Working data
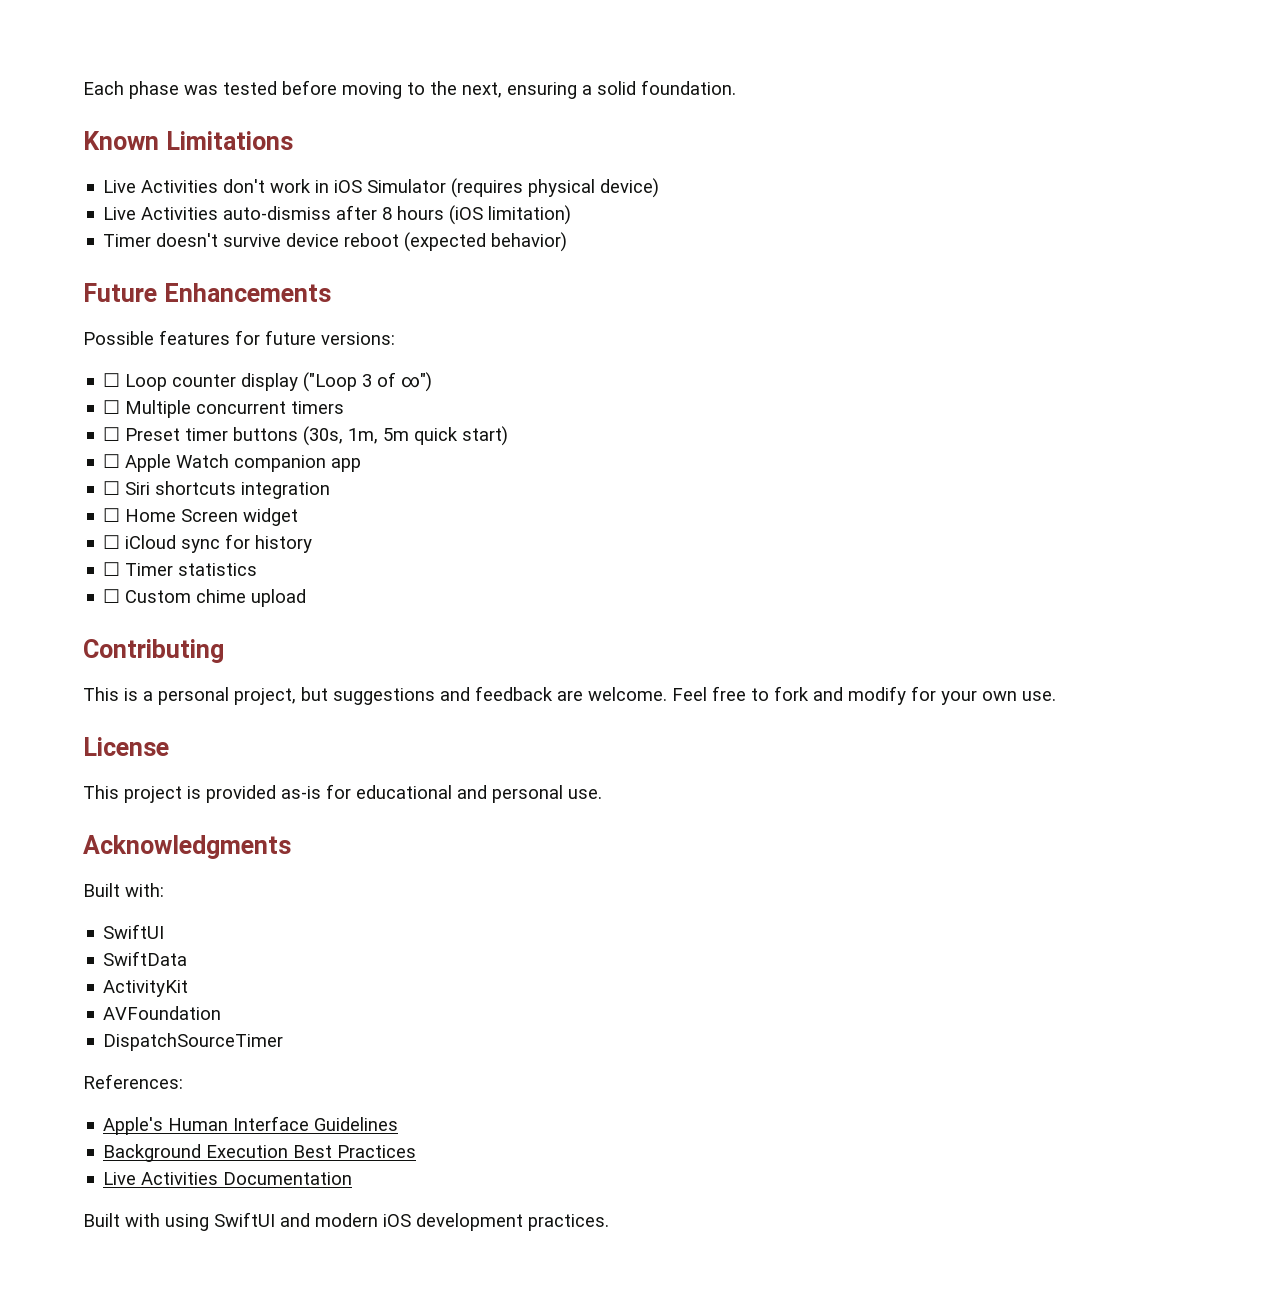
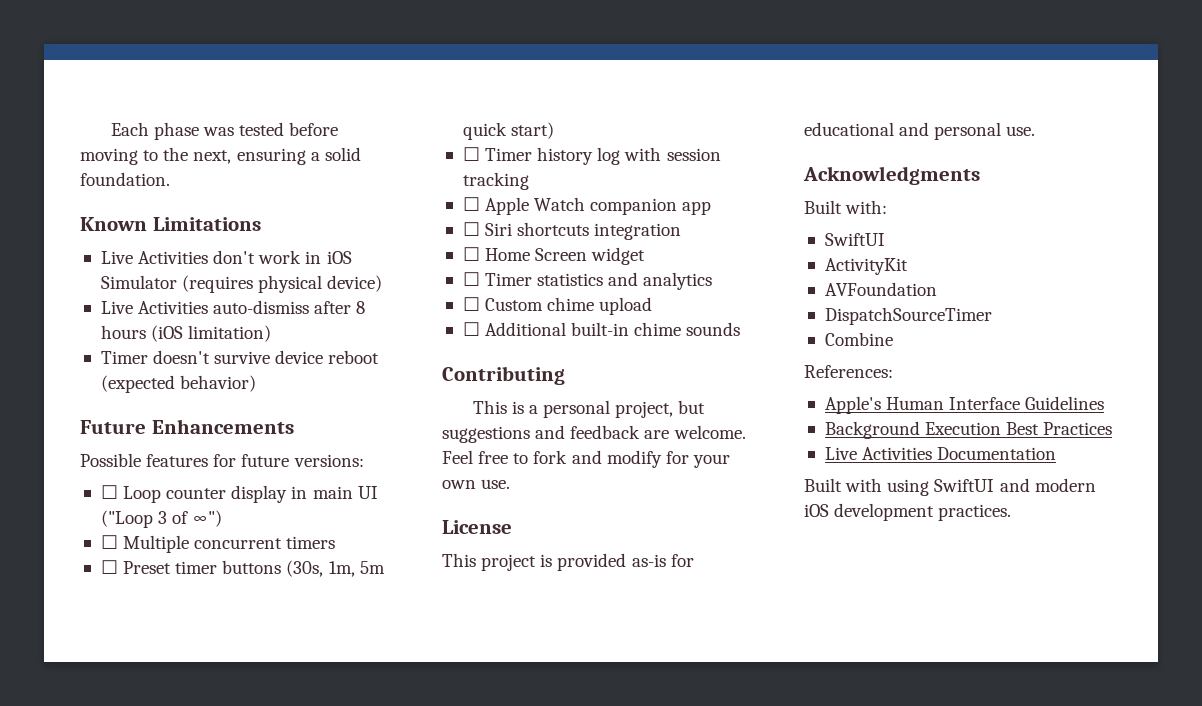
- ☐ Loop counter display ("Loop 3 of ∞")
+ ☐ Loop counter display in main UI ("Loop 3 of ∞")
+ ☐ Timer history log with session tracking
- ☐ iCloud sync for history
- ☐ Timer statistics
+ ☐ Timer statistics and analytics
+ ☐ Additional built-in chime sounds
- SwiftData
+ Combine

Task prompt
An answer that restates all the entries exactly and drops the images is what is needed.

Exercise response
- ☐ Loop counter display ("Loop 3 of ∞")
+ ☐ Loop counter display in main UI ("Loop 3 of ∞")
+ ☐ Timer history log with session tracking
- ☐ iCloud sync for history
- ☐ Timer statistics
+ ☐ Timer statistics and analytics
+ ☐ Additional built-in chime sounds
- SwiftData
+ Combine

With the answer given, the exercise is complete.